Can we stop calling every Rolling Stones album their best since Some Girls?
It’s a dereliction of critical duty to overpraise art, says Michael Hann. Given that ‘Some Girls’ from 1978 wasn’t a patch on those imperial-era late Sixties and early Seventies Stones albums, laying on the hyperbole for ‘Hackney Diamonds’ is a bit like saying that the Chicken Cottage burger and chips you had last night was the best dinner you’d had since your Big Mac Meal
The minute The Rolling Stones announced their new album, Hackney Diamonds, one knew what would come next: someone, somewhere would pronounce it “their best album since Some Girls”. And, lo, it came to pass: The Times, which was granted an early preview prior to all other publications, duly did so. The same newspaper also called the last Stones album, 2016’s Blue and Lonesome, “the best Stones album since Some Girls”.
Every album the Stones have released in the past 40 years has been described as their best since Some Girls (with the solitary exception of 1994’s Voodoo Lounge; though it’s likely that the one that did just evaded my Google search). Dirty Work (1986) received the accolade from Robert Christgau, the self-styled “dean of American rock criticism” as well as The New York Times; A Bigger Bang was hailed as such by Variety and the Village Voice. Jann Wenner, the professional rock sycophant who ran Rolling Stone for many years, went so far as to say Mick Jagger’s distinctly iffy 2001 solo album Goddess in the Doorway “surpasses all his solo work and any Rolling Stones album since Some Girls”.

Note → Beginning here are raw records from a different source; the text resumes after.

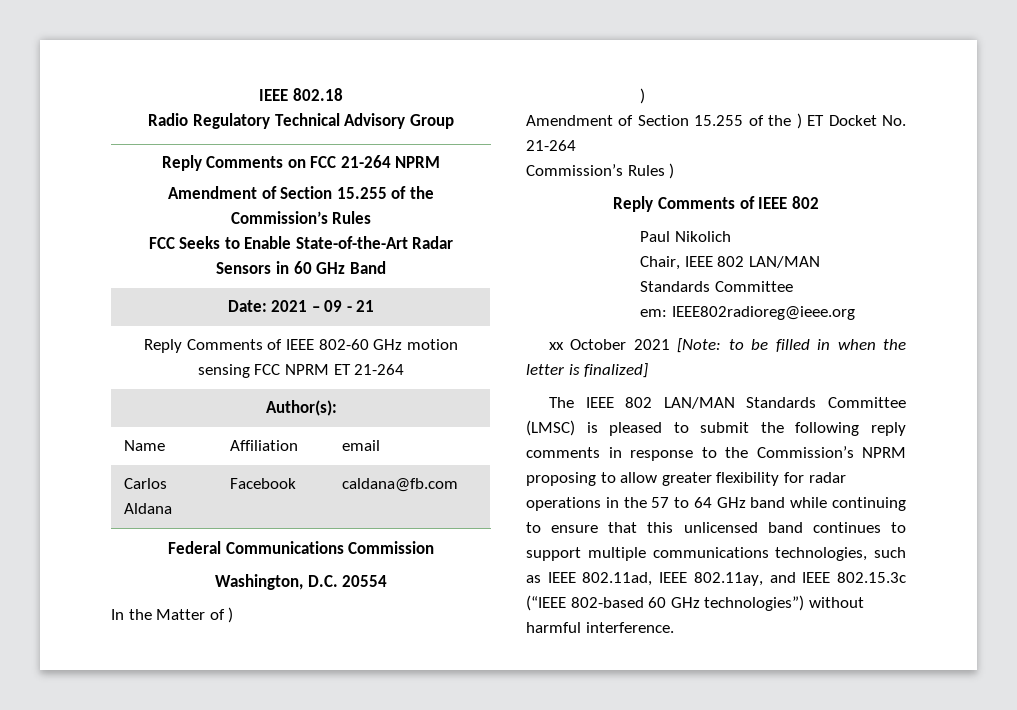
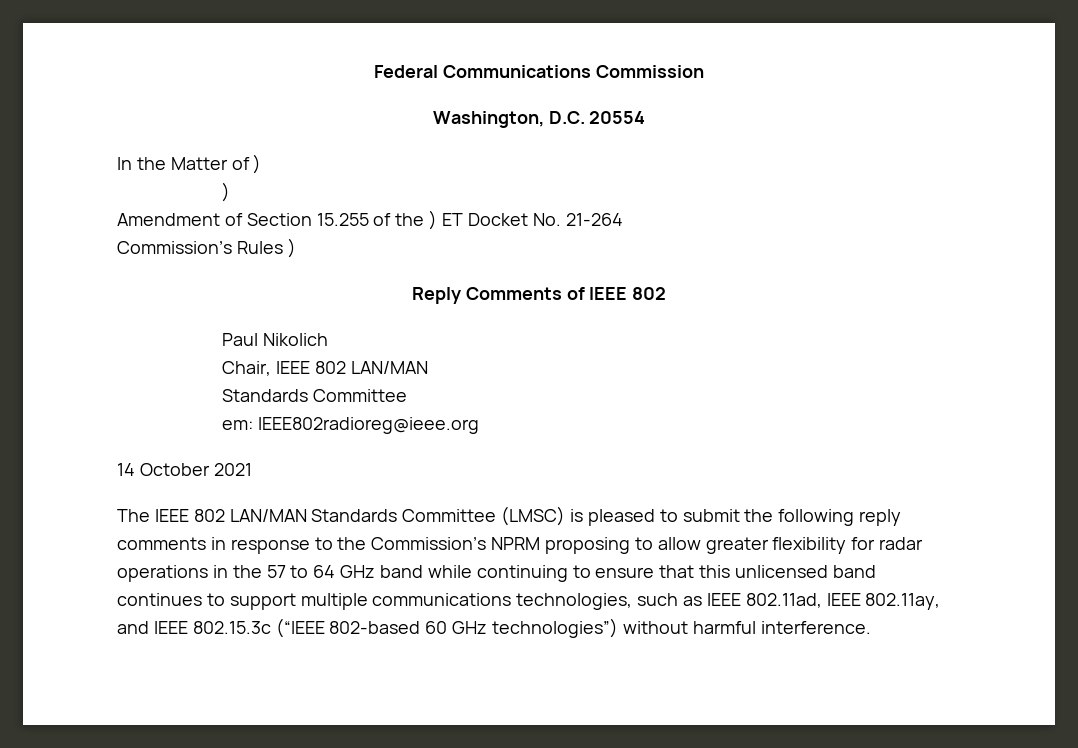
- IEEE 802.18
- Radio Regulatory Technical Advisory Group
- Reply Comments on FCC 21-264 NPRM
- Amendment of Section 15.255 of the Commission’s Rules
- FCC Seeks to Enable State-of-the-Art Radar Sensors in 60 GHz Band
- Date: 2021 – 09 - 21
- Reply Comments of IEEE 802-60 GHz motion sensing FCC NPRM ET 21-264
- Author(s):
- Name | Affiliation | email
- Carlos Aldana | Facebook | caldana@fb.com
- xx October 2021 [Note: to be filled in when the letter is finalized]
+ 14 October 2021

Clearly, they can’t all have been the best Stones album since Some Girls, otherwise the Stones would have been on a continuing upward trajectory since 1983, which sadly but evidently just isn’t the case. The “best since” phenomenon isn’t unique to the Stones: for many years, every David Bowie album was applauded as his best since Scary Monsters (1980); Neil Young has had years of releasing his best record since Rust Never Sleeps (1979); with Bob Dylan, it’s often his best since 1975’s Blood on the Tracks.